Director/Based on Short Stories by/Music – Philip Brophy, Screenplay – Philip Brophy & Rod Bishop, Producers – Bishop & Daniel Scharf, Photography – Ray Argall, Special Effects – Filmtrix (Peter Armstrong, Jan Crockett, Jeff Little, Peter Stubbs & Kevin Turner), Makeup Effects – Bob McCarron, Production Design – Maria Kozic. Production Company – Dumb Films/The Australian Film Commission/Film Victoria/Body Melt Pty Ltd
Gerard Kennedy (Detective Sam Phillips), Ian Smith (Dr Carrera), William McInnes (Paul Matthews), Regina Gaigalas (Dr Shaan), Vince Gil (Pud), Andrew Daddo (Sergeant Johnno Johnson), Maurie Annese (Gino Argento), Nick Polites (Sal Ciccone), Lisa McCune (Cheryl Rand), Anthea Davis (Slab), Brett Climo (Brian Rand), Adrian Wright (Thompson Noble), Jillian Murray (Angelica Noble), Ben Geurens (Brandon Noble), Amanda Douge (Elouise Noble), Robert Simper (Ryan Brennan), Neil Foley (Bab), Matt Newton (Bronto)
A drug company is conducting illicit tests on the residents of one suburban street. However, the drugs are causing people to mutate and melt down.
This Australian entry into the 1980s/early 90s makeup effects driven splatter film stakes launches in with considerable gusto. It has been the only feature film of director/writer/composer Philip Brophy who had previously made the 47-minute horror film Salt, Saliva, Sperm and Sweat (1988).
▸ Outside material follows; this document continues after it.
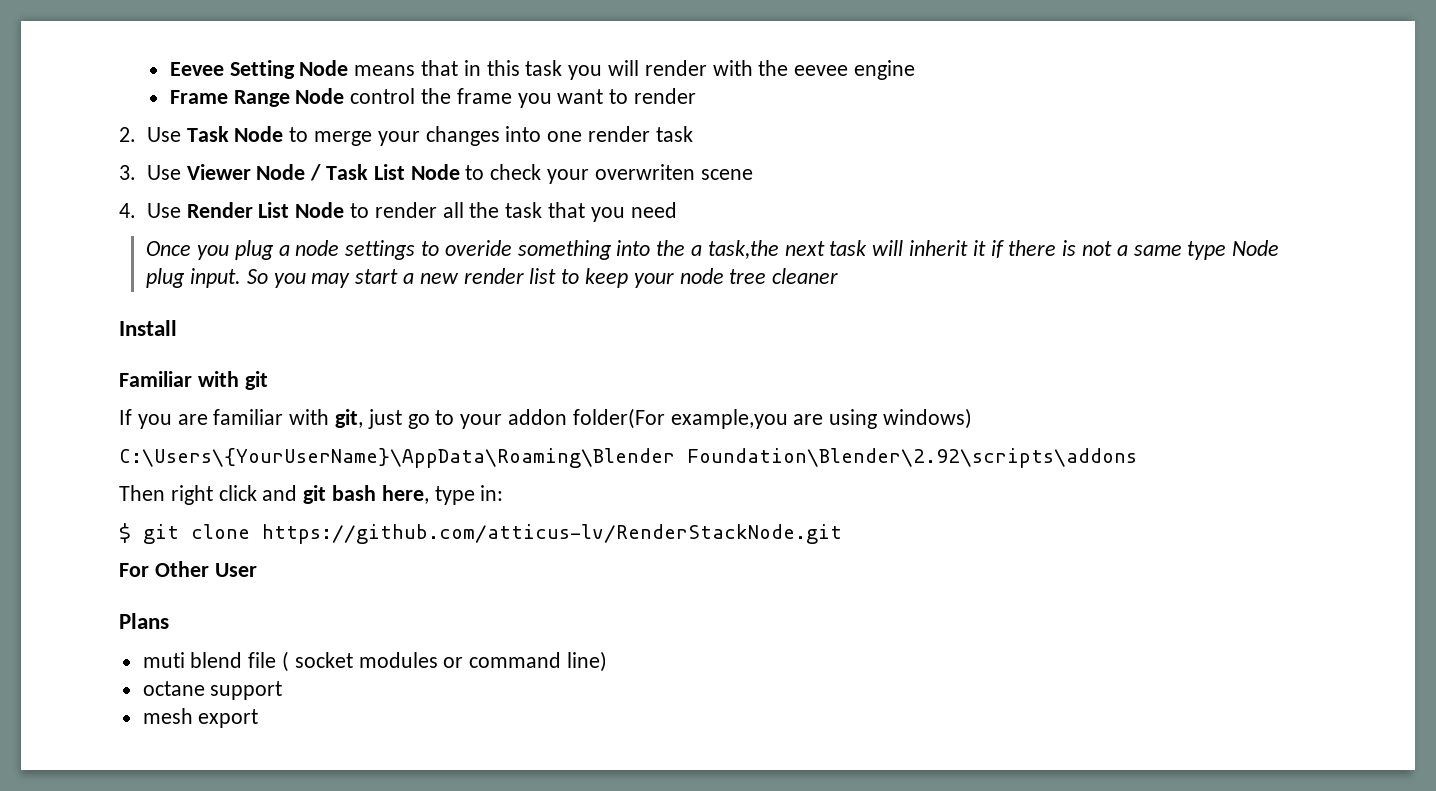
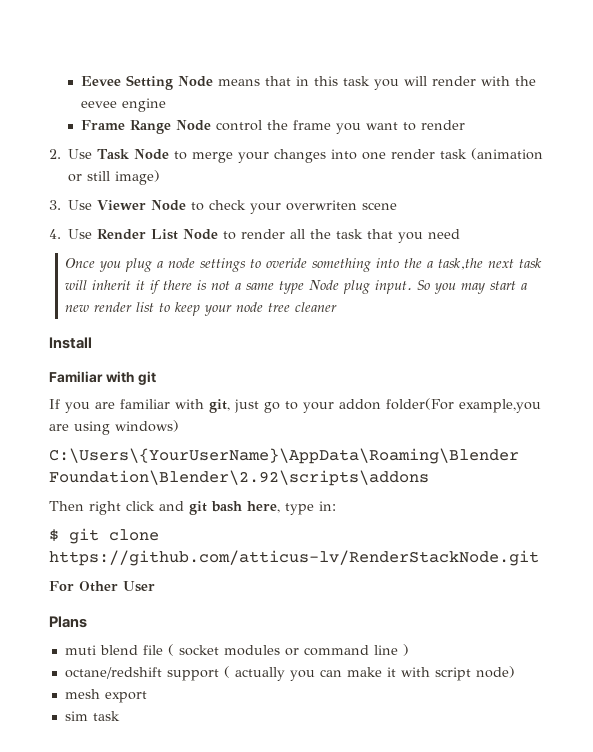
(693, 134) none -> [471,148,544,160] [68,170,161,185] (animation or still image)
[310,164,460,181] / Task List Node -> (187, 205) none
[567,651,608,672] [142,681,283,700] line) // octane support -> [373,644,409,656] [64,666,515,681] line ) // octane/redshift support ( actually you can make it with script node)
(259, 718) none -> [64,711,120,721] // sim task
Body Melt opens with an outre weirdness that holds one’s attention – a man makes an escape from a health farm, trying to use detergent to stop himself from melting down at the wheel of his car; another character has drug hallucinations of a woman who isn’t there but who then keeps turning back up; and an encounter with a creepily in-bred family that live in a house decked out in Texas Chain Saw Massacre (1974)-styled kitsch.
You sit there wondering where on Earth Body Melt is going. The answer promptly pans out to be absolutely nowhere as the film disappointingly proves to be no more than a series of gooey meltdown effects set-pieces that lack any coherent plot to hold them or the show together. The effects set-pieces are not that well accomplished either and are frequently silly.